WHAT YOU ARE ASKED TO DO:
Determine how many lines in the records hold the word "subtotal". Return the number alone.
● ● ● ● ● ● ●
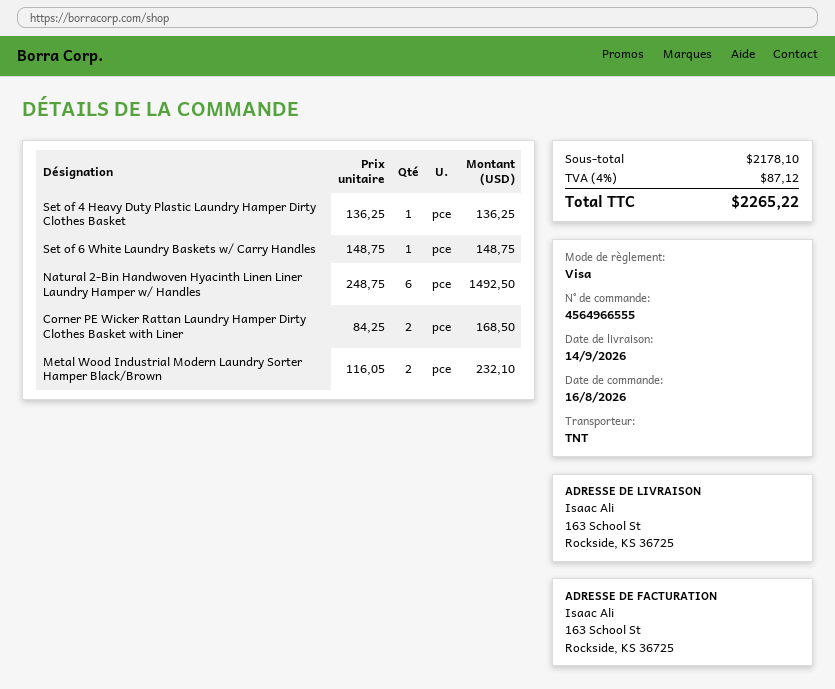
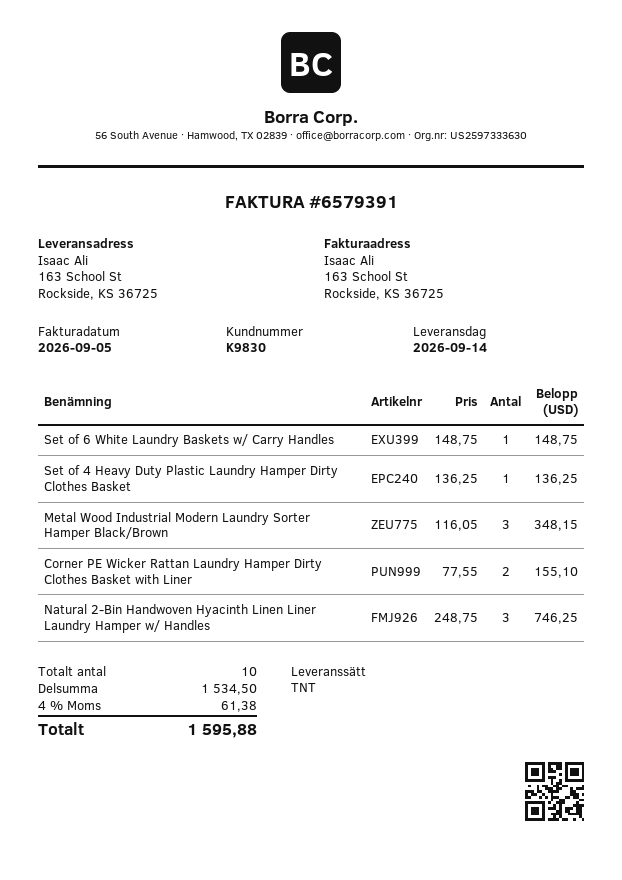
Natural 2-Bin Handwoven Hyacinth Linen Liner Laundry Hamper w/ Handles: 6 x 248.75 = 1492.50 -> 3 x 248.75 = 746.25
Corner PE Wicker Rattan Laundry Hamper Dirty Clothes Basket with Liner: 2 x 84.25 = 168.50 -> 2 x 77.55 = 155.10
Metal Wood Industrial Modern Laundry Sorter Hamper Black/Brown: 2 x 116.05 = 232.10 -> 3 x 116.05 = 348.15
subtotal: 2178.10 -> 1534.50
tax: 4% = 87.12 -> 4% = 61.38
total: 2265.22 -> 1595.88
● ● ● ● ● ● ●
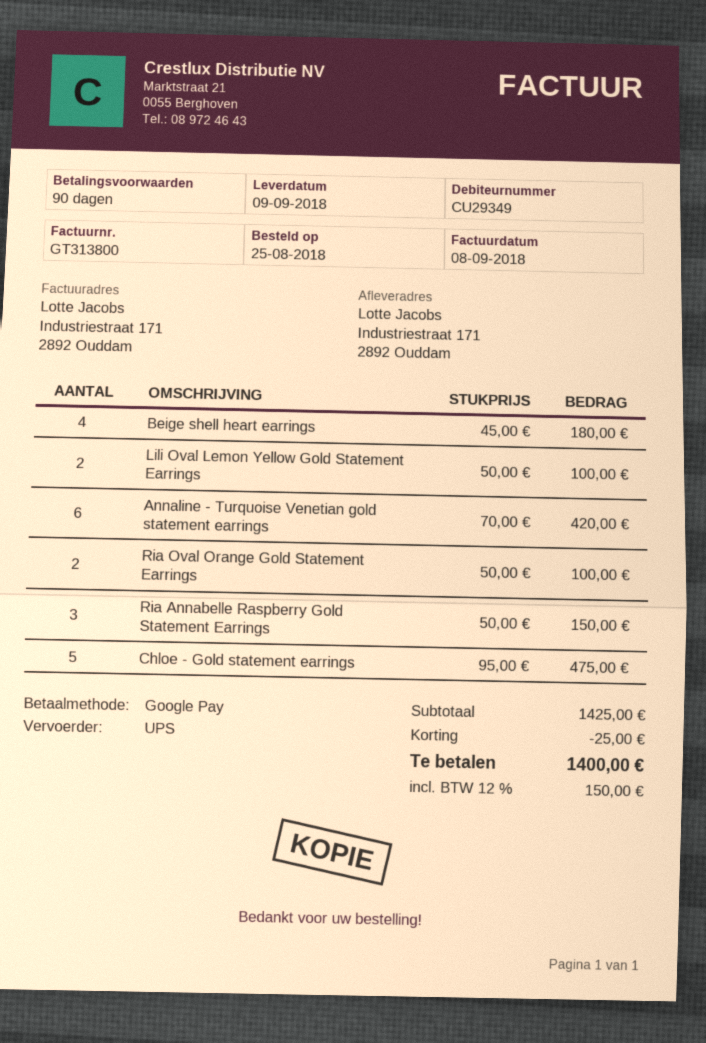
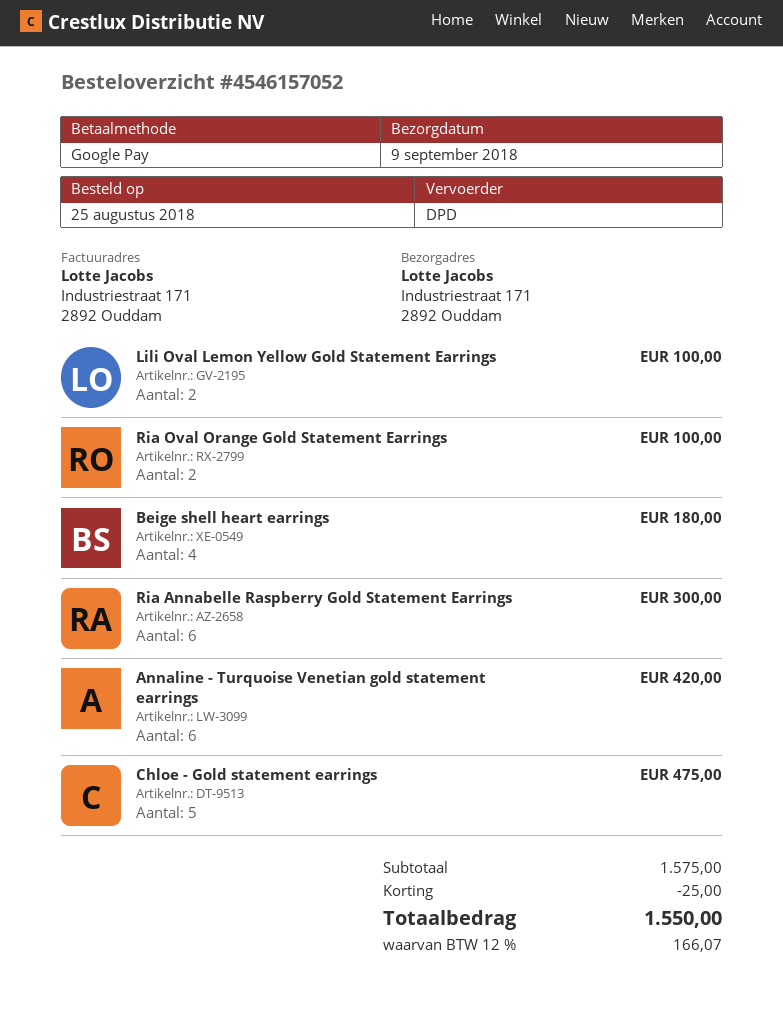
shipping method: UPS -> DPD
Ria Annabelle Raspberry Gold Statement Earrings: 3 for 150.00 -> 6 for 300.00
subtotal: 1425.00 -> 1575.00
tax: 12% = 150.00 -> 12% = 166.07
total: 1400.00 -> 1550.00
● ● ● ● ● ● ●
RESPONSE BOX:
2